# 2.1 Feature Extraction

**The first step is to import the image or the batch of images that we want to process. For the purpose of this project our masks (ROI) are already segmented.**

On average, Pyradiomics extracts ≈1500 features per image, which consist of the 16 shape descriptors and features extracted from original and derived images (LoG with 5 sigma levels, 1 level of Wavelet decomposistions yielding 8 derived images and images derived using Square, Square Root, Logarithm and Exponential filters).

Detailed description on feature classes and individual features is provided in section [Radiomic Features](https://pyradiomics.readthedocs.io/en/latest/features.html#radiomics-features-label) of the documentation.

This example shows how to use the radiomics package and the feature extractor.
The feature extractor handles preprocessing, and then calls the needed featureclasses to calculate the features.
It is also possible to directly instantiate the feature classes.

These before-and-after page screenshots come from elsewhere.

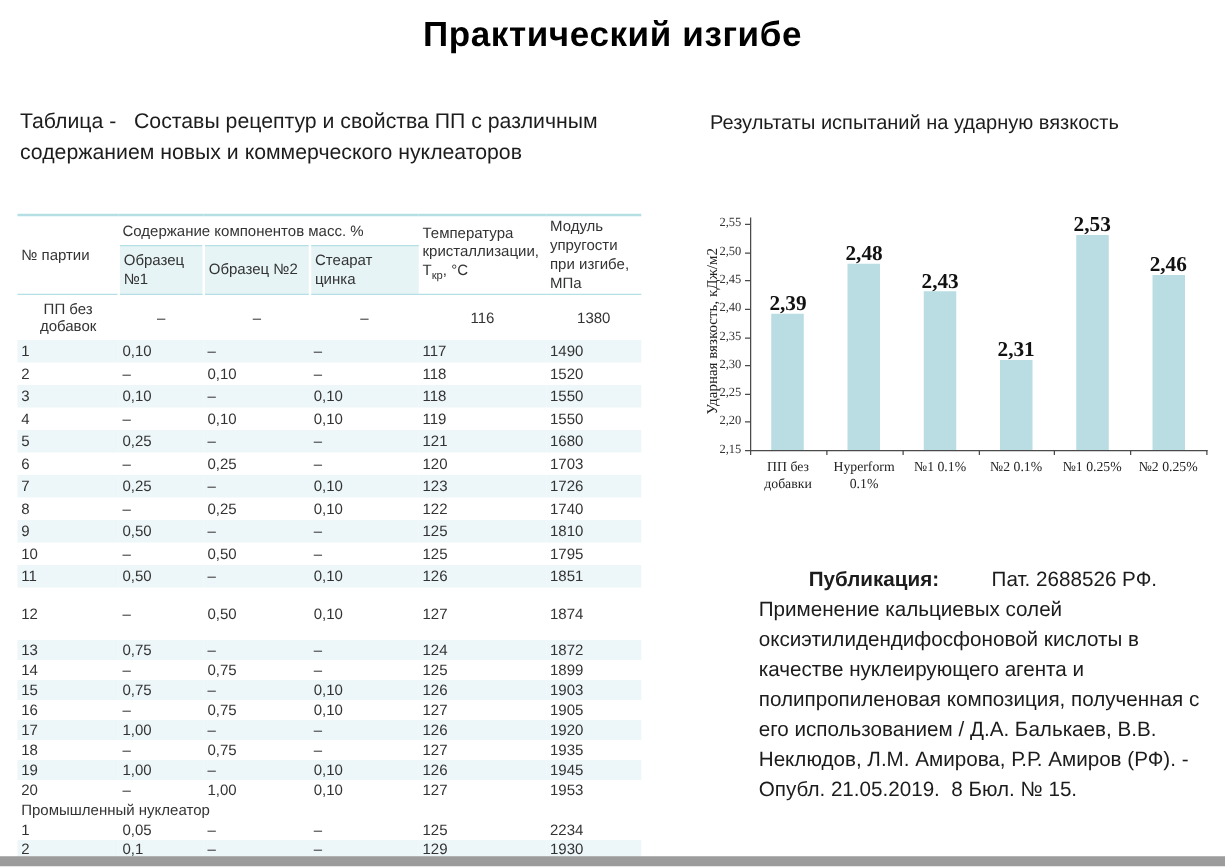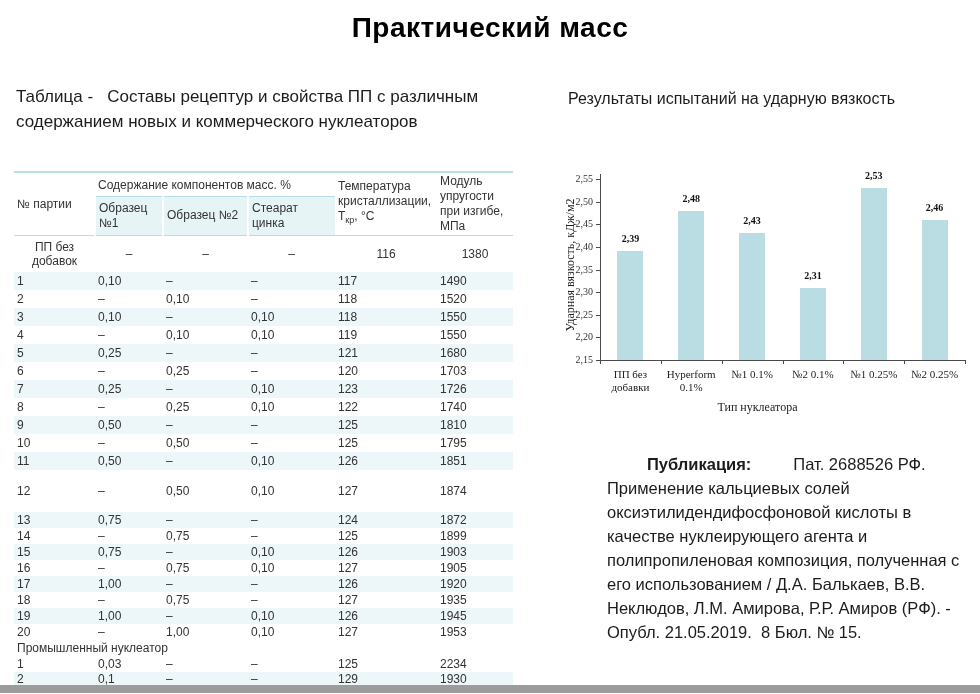--- a/index.html
+++ b/index.html
@@ -99,7 +99,7 @@
 </head>
 <body>
 
-<div class="slide-title">Практический масс</div>
+<div class="slide-title">Практический изгибе</div>
 
 <div class="table-caption">Таблица -&nbsp;&nbsp; Составы рецептур и свойства ПП с различным содержанием новых и коммерческого нуклеаторов</div>
 

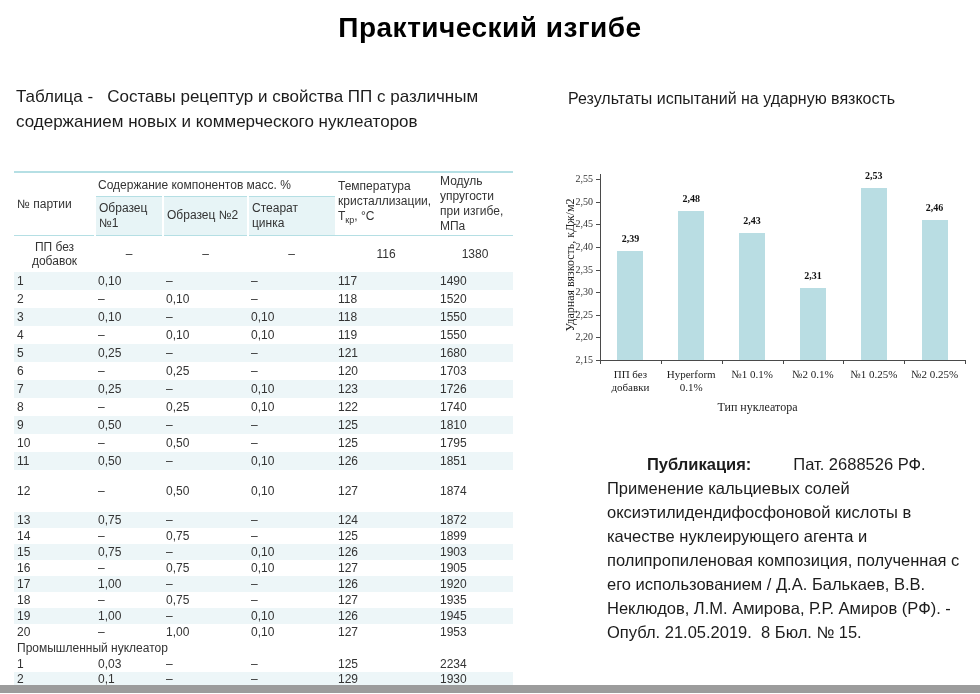--- a/index.html
+++ b/index.html
@@ -70,7 +70,7 @@
   }
   .chart .bar{position:absolute;background:var(--bar);}
   .chart .bar-value{
-    position:absolute;font-size:10px;font-weight:bold;color:#111;
+    position:absolute;font-size:17px;font-weight:bold;color:#111;
     text-align:center;
   }
   .chart .cat-label{

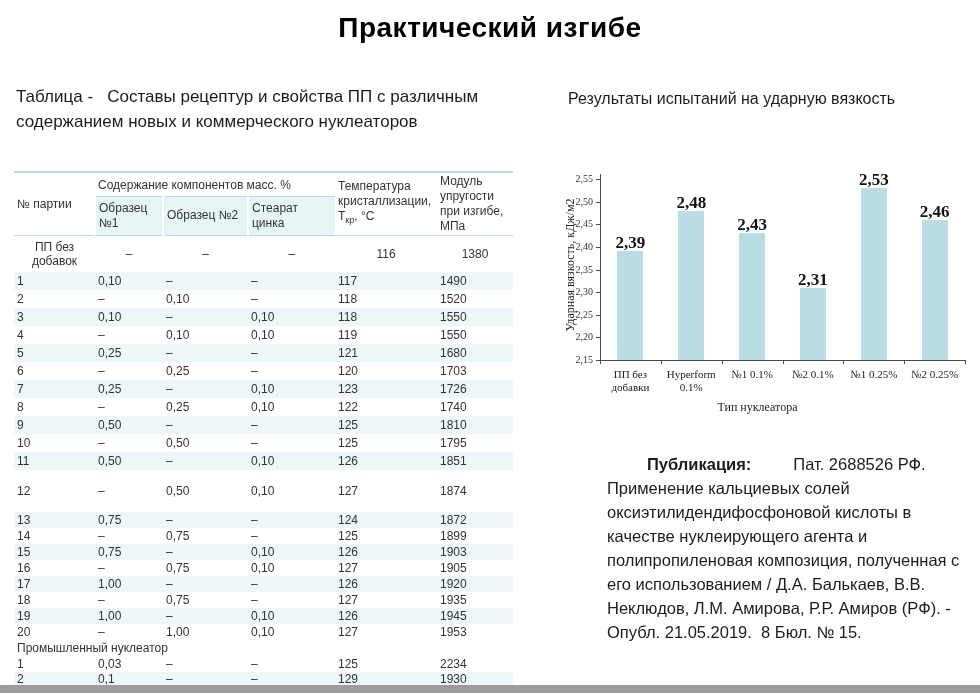--- a/index.html
+++ b/index.html
@@ -370,7 +370,6 @@
     <div class="xtick-mark" style="left: 283.333px; top: 196px;"></div>
     <div class="xtick-mark" style="left: 344.167px; top: 196px;"></div>
     <div class="xtick-mark" style="left: 405px; top: 196px;"></div>
-    <div class="x-label" style="left: 40px; width: 315px; top: 236px;">Тип нуклеатора</div>
     <div class="y-label" style="left: 10px; top: 100.5px;">Ударная вязкость, кДж/м2</div>
   </div>
 

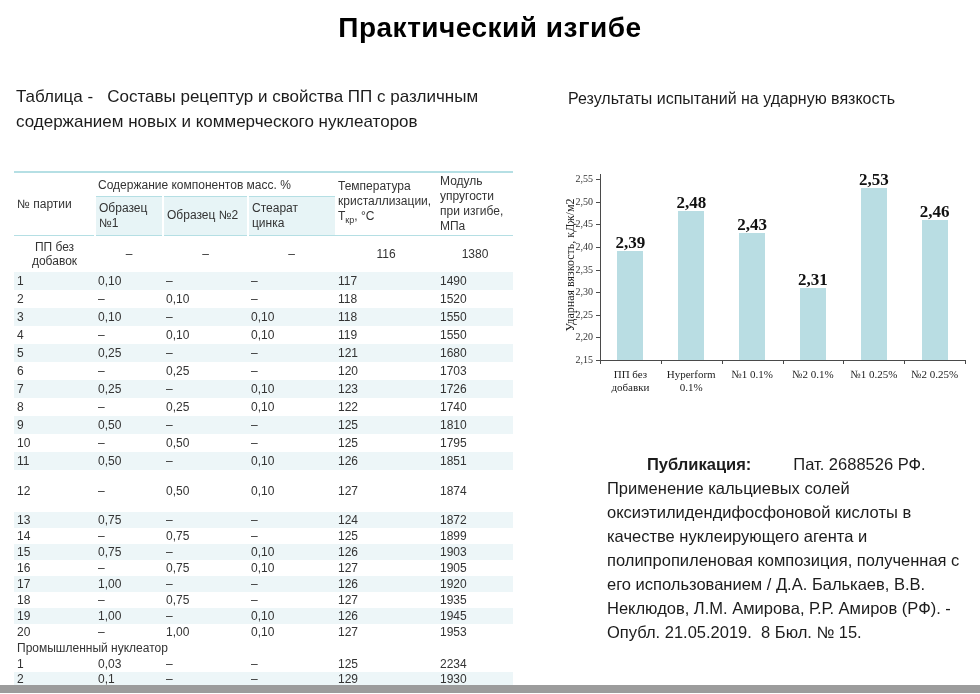--- a/index.html
+++ b/index.html
@@ -302,7 +302,7 @@
       </tr>
       <tr>
         <td>1</td>
-        <td>0,03</td>
+        <td>0,05</td>
         <td>–</td>
         <td>–</td>
         <td>125</td>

However, this is not recommended for use outside debugging or development.

## 2.1.1 Single image

### Setting up data

First, import some built-in Python modules needed to get our testing data.
Second, import the toolbox, only the `featureextractor` is needed, this module handles the interaction with other parts of the toolbox.

Here we use `SimpleITK` (referenced as `sitk`, see http://www.simpleitk.org/ for details) to load two brain images and the corresponding segmentations as label maps.

In [23]:
%matplotlib inline
import matplotlib.pyplot as plt

# from __future__ import print_function
import six
import os  # needed navigate the system to get the input data
import SimpleITK as sitk
import logging
from radiomics import getTestCase
import radiomics
from radiomics import featureextractor, getFeatureClasses

Set up logging to a log file

In [5]:
# Get the PyRadiomics logger (default log-level = INFO)
logger = radiomics.logger
logger.setLevel(logging.DEBUG)  # set level to DEBUG to include debug log messages in log file

# Write out all log entries to a file
handler = logging.FileHandler(filename='testLog.txt', mode='w')
formatter = logging.Formatter('%(levelname)s:%(name)s: %(message)s')
handler.setFormatter(formatter)
logger.addHandler(handler)

In [29]:
# repositoryRoot points to the root of the repository. The following line gets that location if this Notebook is run
# from it's default location in \radiomics\thesis-paper\notebooks
data_path = os.path.join("..", "data", "pyradiomics_data")
print("Data Path: ", data_path)
imagepath_1, labelpath_1 = getTestCase('brain1', data_path)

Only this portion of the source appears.